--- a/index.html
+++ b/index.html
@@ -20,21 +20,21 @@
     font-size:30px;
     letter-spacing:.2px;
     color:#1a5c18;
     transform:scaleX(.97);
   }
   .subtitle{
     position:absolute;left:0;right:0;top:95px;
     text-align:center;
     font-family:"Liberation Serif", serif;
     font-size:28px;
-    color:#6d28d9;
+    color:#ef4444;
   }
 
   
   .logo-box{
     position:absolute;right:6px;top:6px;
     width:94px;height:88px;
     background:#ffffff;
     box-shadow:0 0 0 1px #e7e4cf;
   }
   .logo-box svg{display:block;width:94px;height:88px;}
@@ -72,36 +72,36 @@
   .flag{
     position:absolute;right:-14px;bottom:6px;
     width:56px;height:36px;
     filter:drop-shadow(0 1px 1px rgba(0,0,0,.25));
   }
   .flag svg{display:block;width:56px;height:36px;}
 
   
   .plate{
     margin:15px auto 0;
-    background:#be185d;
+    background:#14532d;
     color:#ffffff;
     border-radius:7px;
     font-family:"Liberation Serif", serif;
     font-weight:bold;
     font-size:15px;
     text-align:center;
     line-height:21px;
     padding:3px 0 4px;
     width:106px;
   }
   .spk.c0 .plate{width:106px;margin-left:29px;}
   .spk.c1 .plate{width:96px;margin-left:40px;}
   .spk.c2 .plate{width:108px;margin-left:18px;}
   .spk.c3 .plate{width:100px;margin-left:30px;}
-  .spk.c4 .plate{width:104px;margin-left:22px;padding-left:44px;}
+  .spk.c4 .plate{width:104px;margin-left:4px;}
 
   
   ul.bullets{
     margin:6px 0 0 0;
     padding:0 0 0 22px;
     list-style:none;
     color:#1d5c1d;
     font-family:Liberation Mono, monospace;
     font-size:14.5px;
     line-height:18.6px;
==
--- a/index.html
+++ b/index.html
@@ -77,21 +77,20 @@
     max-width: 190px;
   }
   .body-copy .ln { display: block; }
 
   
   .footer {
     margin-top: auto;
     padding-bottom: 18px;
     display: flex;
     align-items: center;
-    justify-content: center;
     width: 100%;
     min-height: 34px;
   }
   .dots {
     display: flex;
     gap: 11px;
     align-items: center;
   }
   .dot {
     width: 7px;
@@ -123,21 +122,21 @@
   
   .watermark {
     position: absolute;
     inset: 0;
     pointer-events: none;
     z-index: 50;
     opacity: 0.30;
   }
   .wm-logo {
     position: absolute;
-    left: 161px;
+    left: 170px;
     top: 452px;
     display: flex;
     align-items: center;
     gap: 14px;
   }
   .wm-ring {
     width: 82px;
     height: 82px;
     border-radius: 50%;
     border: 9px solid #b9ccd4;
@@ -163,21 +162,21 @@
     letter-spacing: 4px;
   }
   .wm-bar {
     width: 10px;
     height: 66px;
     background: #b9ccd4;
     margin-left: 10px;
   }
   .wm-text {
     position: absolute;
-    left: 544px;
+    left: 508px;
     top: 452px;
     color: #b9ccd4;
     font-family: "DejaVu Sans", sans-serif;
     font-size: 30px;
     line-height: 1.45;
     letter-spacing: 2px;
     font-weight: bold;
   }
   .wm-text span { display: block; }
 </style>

* _AIM OF THE EXERCISE_: Could you copy out every line in the material above that contains the string "margin"?

* _SOLUTION TO THIS TASK_:
     margin:15px auto 0;
   .spk.c0 .plate{width:106px;margin-left:29px;}
   .spk.c1 .plate{width:96px;margin-left:40px;}
   .spk.c2 .plate{width:108px;margin-left:18px;}
   .spk.c3 .plate{width:100px;margin-left:30px;}
-  .spk.c4 .plate{width:104px;margin-left:22px;padding-left:44px;}
+  .spk.c4 .plate{width:104px;margin-left:4px;}
     margin:6px 0 0 0;
     margin-top: auto;
     margin-left: 10px;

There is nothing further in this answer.